Records to process –
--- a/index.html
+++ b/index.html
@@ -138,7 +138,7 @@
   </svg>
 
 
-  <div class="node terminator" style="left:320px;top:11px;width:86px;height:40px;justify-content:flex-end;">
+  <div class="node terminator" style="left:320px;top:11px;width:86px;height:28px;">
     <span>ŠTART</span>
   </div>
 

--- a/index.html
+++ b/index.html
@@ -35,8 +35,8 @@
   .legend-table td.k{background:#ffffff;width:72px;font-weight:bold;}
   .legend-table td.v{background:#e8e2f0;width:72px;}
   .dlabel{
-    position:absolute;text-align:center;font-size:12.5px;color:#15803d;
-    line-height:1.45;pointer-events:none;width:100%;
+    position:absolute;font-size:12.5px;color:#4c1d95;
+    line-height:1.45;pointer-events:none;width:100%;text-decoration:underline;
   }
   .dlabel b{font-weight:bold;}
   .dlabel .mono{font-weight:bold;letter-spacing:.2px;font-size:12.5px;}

---

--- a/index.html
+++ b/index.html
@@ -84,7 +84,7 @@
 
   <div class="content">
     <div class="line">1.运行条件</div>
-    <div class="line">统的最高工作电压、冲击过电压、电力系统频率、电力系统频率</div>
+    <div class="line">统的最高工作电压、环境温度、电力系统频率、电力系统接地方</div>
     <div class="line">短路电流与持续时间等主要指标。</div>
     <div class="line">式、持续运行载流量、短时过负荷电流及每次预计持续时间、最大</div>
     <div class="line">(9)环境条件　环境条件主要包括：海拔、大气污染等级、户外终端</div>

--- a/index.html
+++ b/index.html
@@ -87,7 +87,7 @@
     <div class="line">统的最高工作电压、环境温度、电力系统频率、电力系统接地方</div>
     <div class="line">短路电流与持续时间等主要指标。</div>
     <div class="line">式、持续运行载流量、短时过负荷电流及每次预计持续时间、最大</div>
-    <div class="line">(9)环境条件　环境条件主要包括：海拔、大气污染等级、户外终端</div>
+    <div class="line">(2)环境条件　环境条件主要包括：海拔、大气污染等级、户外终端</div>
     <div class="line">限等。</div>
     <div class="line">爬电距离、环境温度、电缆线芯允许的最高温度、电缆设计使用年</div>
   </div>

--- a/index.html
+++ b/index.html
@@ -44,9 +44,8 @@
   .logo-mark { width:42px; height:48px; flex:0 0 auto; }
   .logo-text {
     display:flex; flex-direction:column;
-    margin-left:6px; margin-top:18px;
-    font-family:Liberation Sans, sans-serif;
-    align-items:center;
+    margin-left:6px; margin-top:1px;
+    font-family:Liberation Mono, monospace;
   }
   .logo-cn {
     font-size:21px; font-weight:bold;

...

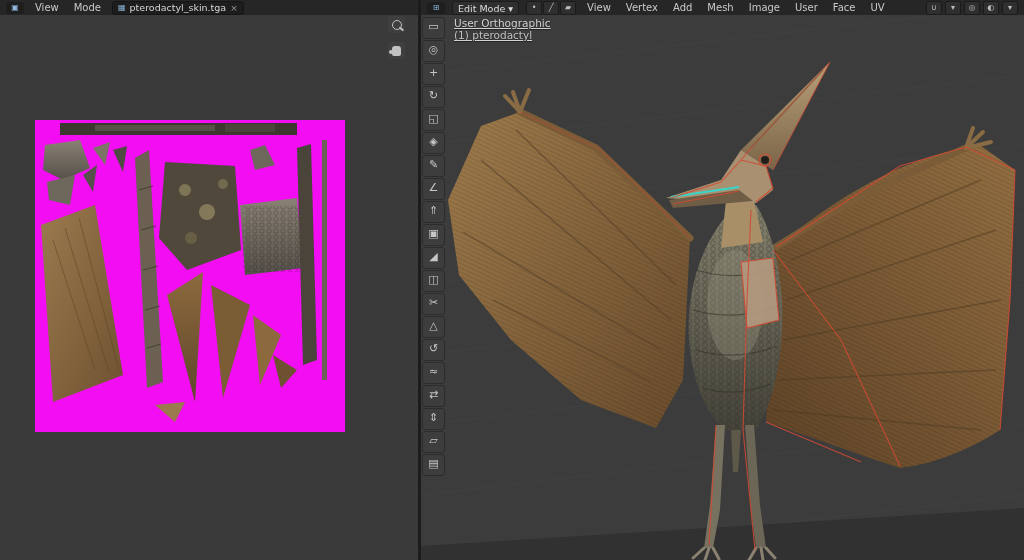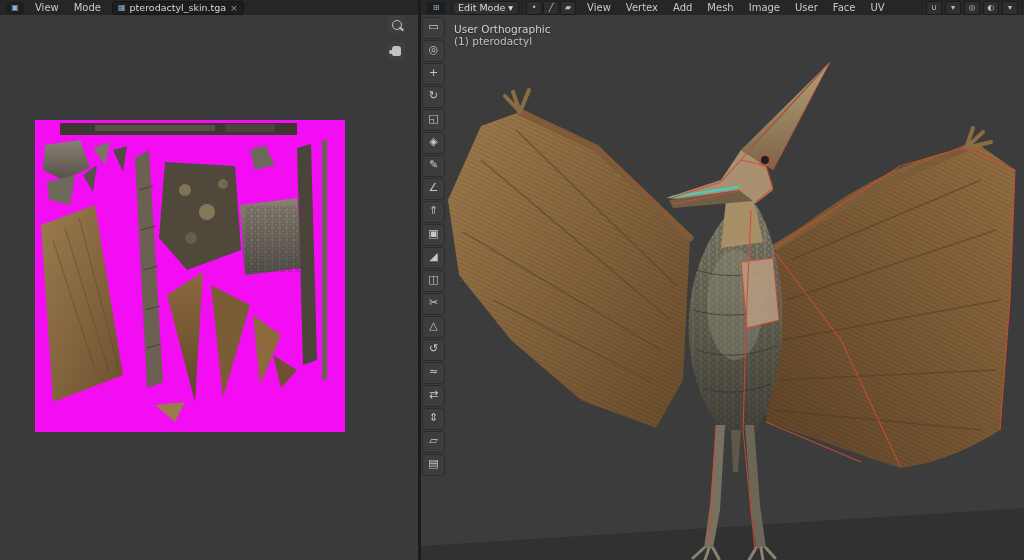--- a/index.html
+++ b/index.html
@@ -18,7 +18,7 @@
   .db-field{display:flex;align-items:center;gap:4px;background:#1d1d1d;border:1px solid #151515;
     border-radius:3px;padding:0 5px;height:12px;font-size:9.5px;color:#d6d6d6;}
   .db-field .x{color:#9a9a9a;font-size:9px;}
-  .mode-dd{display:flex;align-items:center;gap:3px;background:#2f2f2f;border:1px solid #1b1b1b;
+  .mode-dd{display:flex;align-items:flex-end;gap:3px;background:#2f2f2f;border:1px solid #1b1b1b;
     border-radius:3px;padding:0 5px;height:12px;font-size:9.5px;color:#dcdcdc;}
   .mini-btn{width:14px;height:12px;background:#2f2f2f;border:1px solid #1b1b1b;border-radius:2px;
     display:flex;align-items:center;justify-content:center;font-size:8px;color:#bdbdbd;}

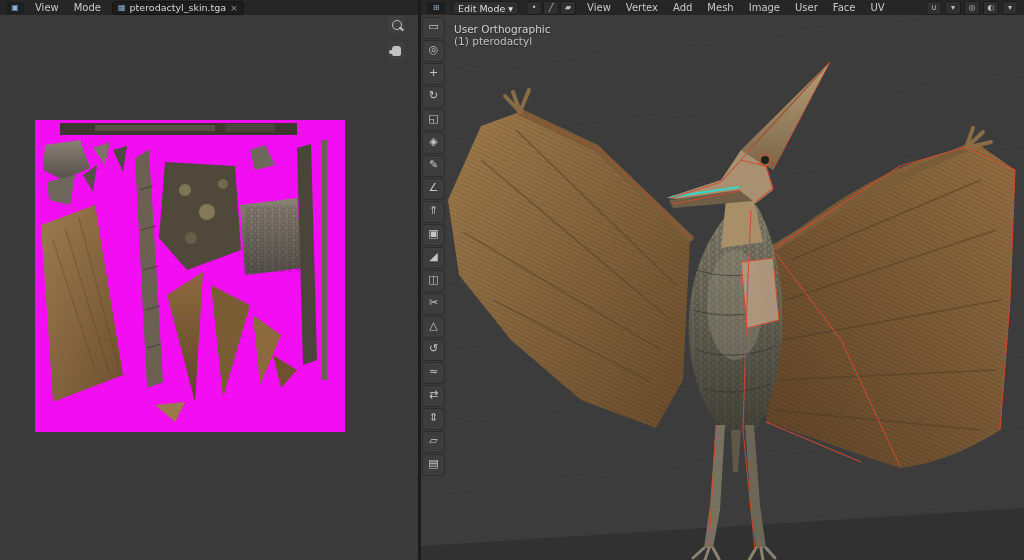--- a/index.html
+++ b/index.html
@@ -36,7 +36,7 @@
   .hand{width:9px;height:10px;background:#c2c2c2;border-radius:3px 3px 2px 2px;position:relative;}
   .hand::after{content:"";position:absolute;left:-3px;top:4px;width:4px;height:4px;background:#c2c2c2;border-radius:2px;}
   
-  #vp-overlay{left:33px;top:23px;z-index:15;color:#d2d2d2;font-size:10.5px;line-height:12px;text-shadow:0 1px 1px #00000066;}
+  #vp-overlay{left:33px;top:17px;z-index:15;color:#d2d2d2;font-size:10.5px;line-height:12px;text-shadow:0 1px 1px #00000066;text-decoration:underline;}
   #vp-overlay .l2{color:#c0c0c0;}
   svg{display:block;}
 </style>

Instructions for the task –
Scan the data above for the string "radius". Copy every line in which it appears.

Solution to the exercise –
     border-radius:3px;padding:0 5px;height:12px;font-size:9.5px;color:#d6d6d6;}
     border-radius:3px;padding:0 5px;height:12px;font-size:9.5px;color:#dcdcdc;}
   .mini-btn{width:14px;height:12px;background:#2f2f2f;border:1px solid #1b1b1b;border-radius:2px;
   .hand{width:9px;height:10px;background:#c2c2c2;border-radius:3px 3px 2px 2px;position:relative;}
   .hand::after{content:"";position:absolute;left:-3px;top:4px;width:4px;height:4px;background:#c2c2c2;border-radius:2px;}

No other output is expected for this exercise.